__Exercise objective__: A complete answer lists every line of the entries below where the string "alerts" appears.

Records provided Block Start

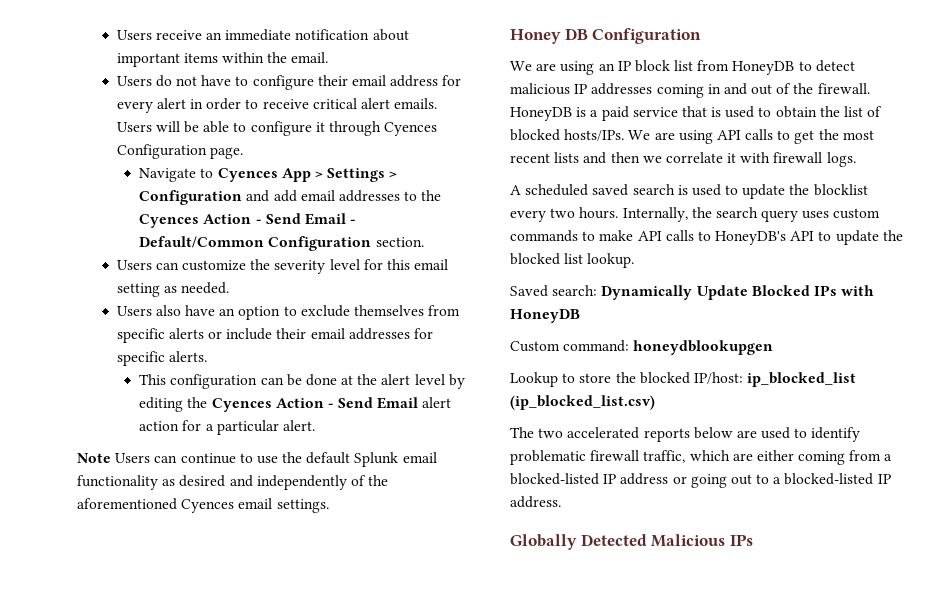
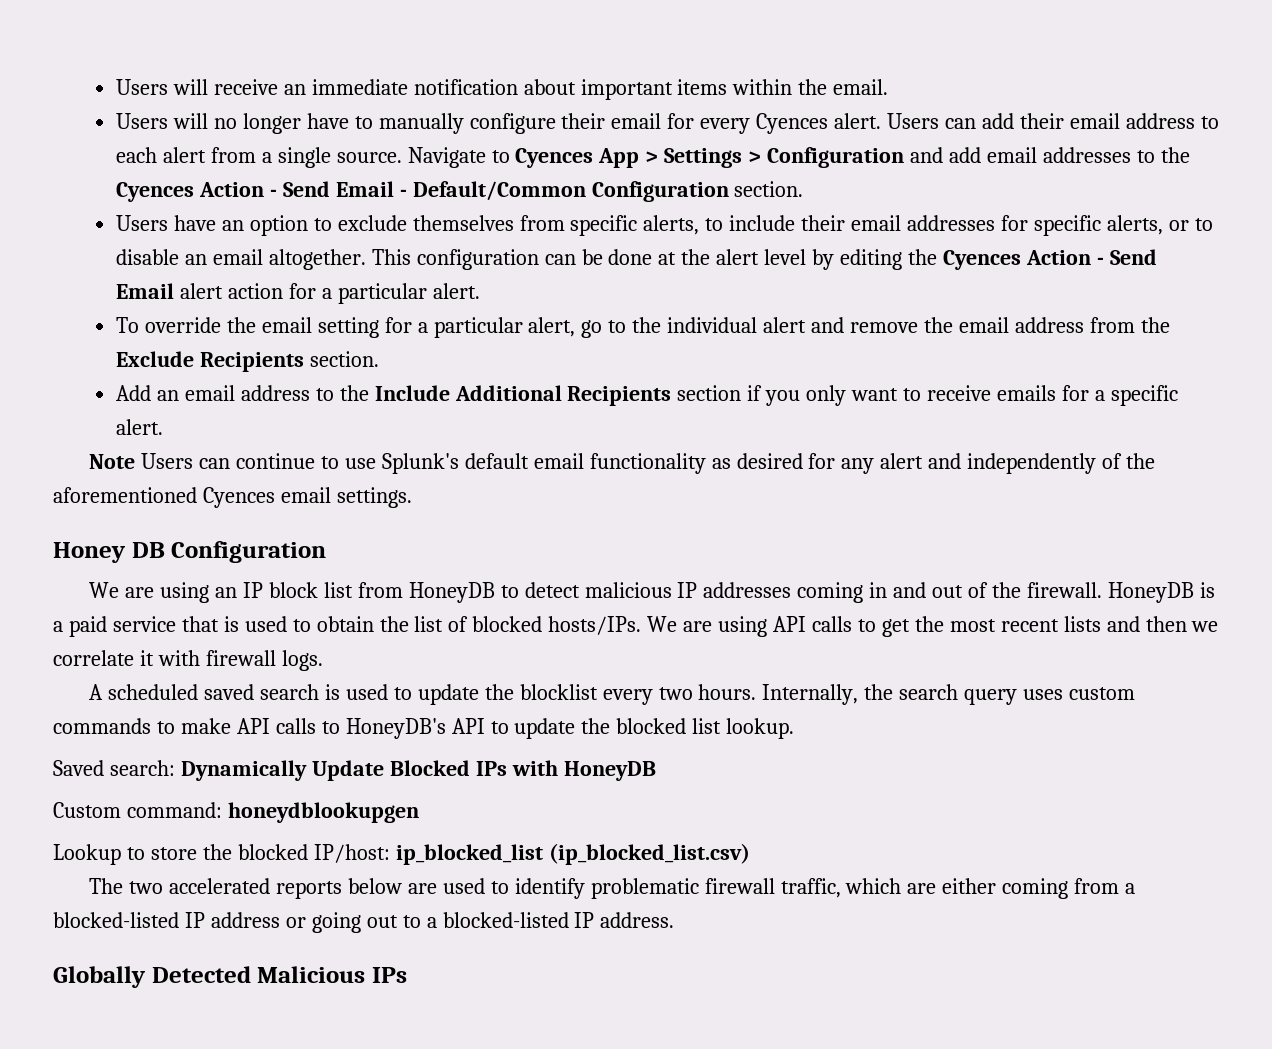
[116,30,152,40] Users -> [115,79,208,95] Users will
[155,75,197,87] do not -> [172,113,301,134] will no longer
(249, 81) none -> [378,113,464,134] manually
[390,75,439,87] address -> (662, 121) none
[156,98,438,110] [116,121,438,136] [116,144,243,159] alert in order to receive critical alert emails. Users will be able to configure it through Cyences Configuration page. // -> [756,113,1219,134] [115,147,402,168] Cyences alert. Users can add their email address to each alert from a single source.
[155,259,449,274] [116,282,229,297] [116,305,181,316] can customize the severity level for this email setting as needed. // Users also -> (168, 223) none
[168,328,222,339] alerts or -> [643,215,724,235] alerts, to
[168,351,207,362] alerts. // -> [1106,215,1213,235] [115,249,366,270] alerts, or to disable an email altogether.
(315, 425) none -> [115,317,1170,338] [115,351,379,372] [115,385,1178,406] [115,419,163,435] // To override the email setting for a particular alert, go to the individual alert and remove the email address from the Exclude Recipients section. // Add an email address to the Include Additional Recipients section if you only want to receive emails for a specific alert.
[282,452,399,467] the default Splunk -> [381,453,529,474] Splunk's default
(226, 481) none -> [808,453,924,474] for any alert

Records provided Block End

__Response__:
[168,328,222,339] alerts or -> [643,215,724,235] alerts, to
[168,351,207,362] alerts. // -> [1106,215,1213,235] [115,249,366,270] alerts, or to disable an email altogether.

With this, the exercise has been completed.